Yes and no. They are painting the whole class on a few again. Most SUVS are sold with street tires. Shoddy brakes is also misleading. Larger vehicles take longer to brake period. It's a simple engineering fact and brake design doesn't have a lot to do with it. In the end it comes down to the friction area of the tires with the road. A brake that could dissipate the extra energy of a larger vehicle at the same rate as the brakes on a small vehicle would lock up the tires, leading to skidding, leading to less efficient slowing and stopping.
BS, pure and simple. Again, the class of SUV is so large and includes such lousy image cars as mini-vans that this statement is just stupid. The writer means a specific sub-class, but that wouldn't paint with the broad brush to accomplish the agenda. The opinon piece referred to here is no different from the book. The author uses the term SUV but only discusses certain cases that don't illustrate the whole class.
And driving a Kia, that's image? Not.
It's not that you can't see past an SUV to drive safely. It's not that an SUV tends to stop more slowly that makes them unsafe.

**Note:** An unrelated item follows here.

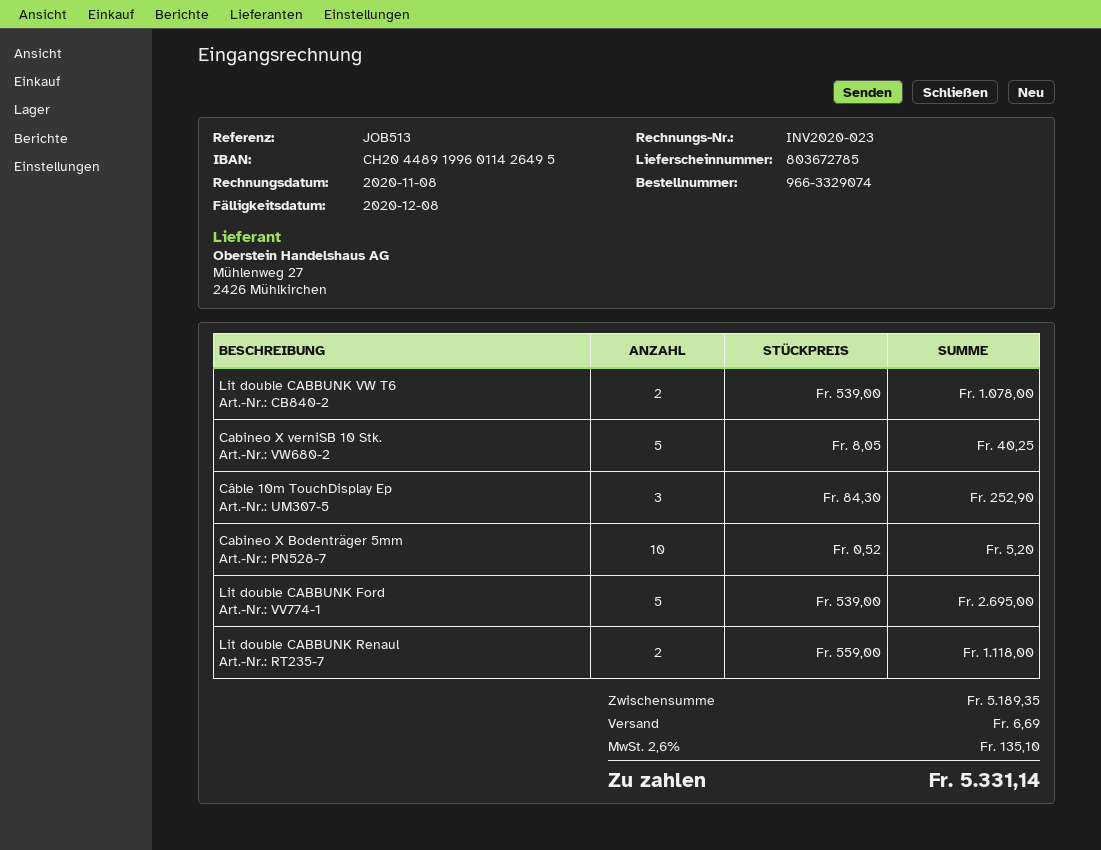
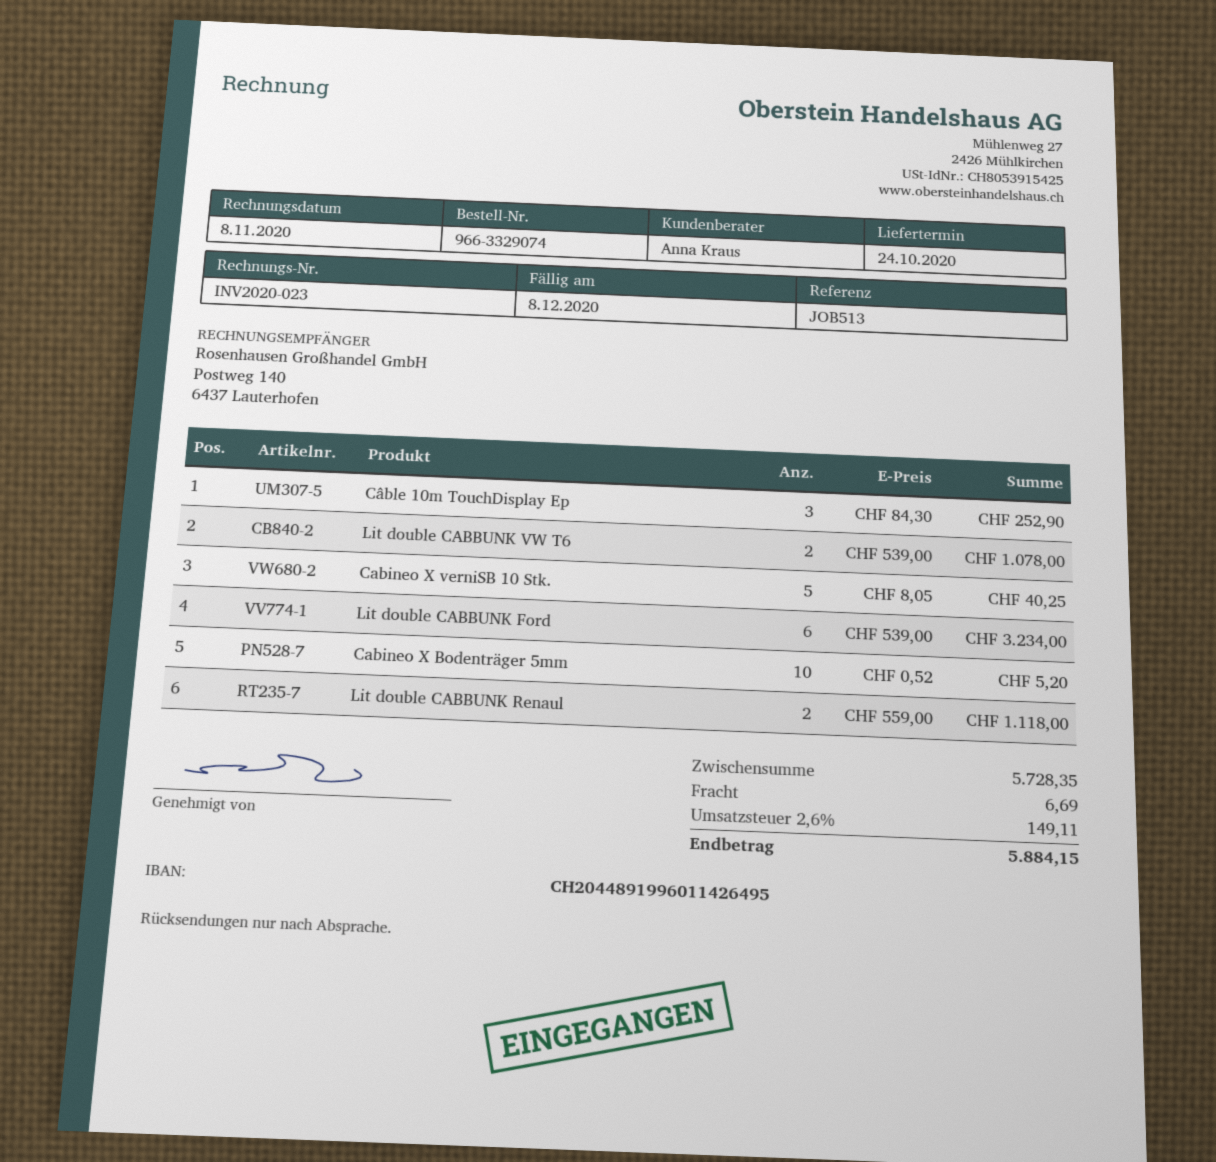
Lit double CABBUNK Ford: 5 x 539.00 = 2695.00 -> 6 x 539.00 = 3234.00
subtotal: 5189.35 -> 5728.35
tax: 2.6% = 135.10 -> 2.6% = 149.11
total: 5331.14 -> 5884.15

In each of those cases other drivers following too closely for their own safety are at fault, though SUV drivers can also exhibit those characteristics too.
All drivers are supposed to drive such that they can stop in the distance they can see. Not just SUV drivers. Those things you don't like about SUVs? Those are things you as a defensive driver are supposed to adapt to as a safe and responsible driver.
But as with much of society, no one wants to take responsibility. That is why who is at fault in the accident is such a critical piece of the puzzle. If drivers aren't safe, it doesn't matter what any one else is driving.
How lucky you are. You get to drive BLM land. Borg Warner cases are the absolute bomb. Mine won't even make it the first mile of the Rubicon trail, though it does well in the mud and getting to remote places in the boundary waters.
I used to have a Hyundai Excel when I first moved to Idaho. I finally sold it not because it had 145,000 miles on it, but I went through a herd of elk, and the car was never the same after that (although it did make it home and subsequently to the dealership). Before that, I had, over the course of the prior 5 years, hit 5 deer, broke a wheel hitting a football-sized rock, got it stuck in at least 1 foot of mud, took it on gravel passes 9000+ feet to go rockhounding, lived down a dirt road for most of the time I owned it, and get it high-centered on boulders on several occasions. I like to say the car had spirit. I took it on mountain roads that would power it out if you did'nt get a good run at it. After that we started buying Subarus. Our last Subaru would'nt make it up Mt. Antero (elev. 14,100 ft), just not enough torque. We just got an Isuzu Rodeo a few months ago but haven't had a chance to take it rockhounding. Yet. I guess this Spring I'll get to see how it does in the "gumbo".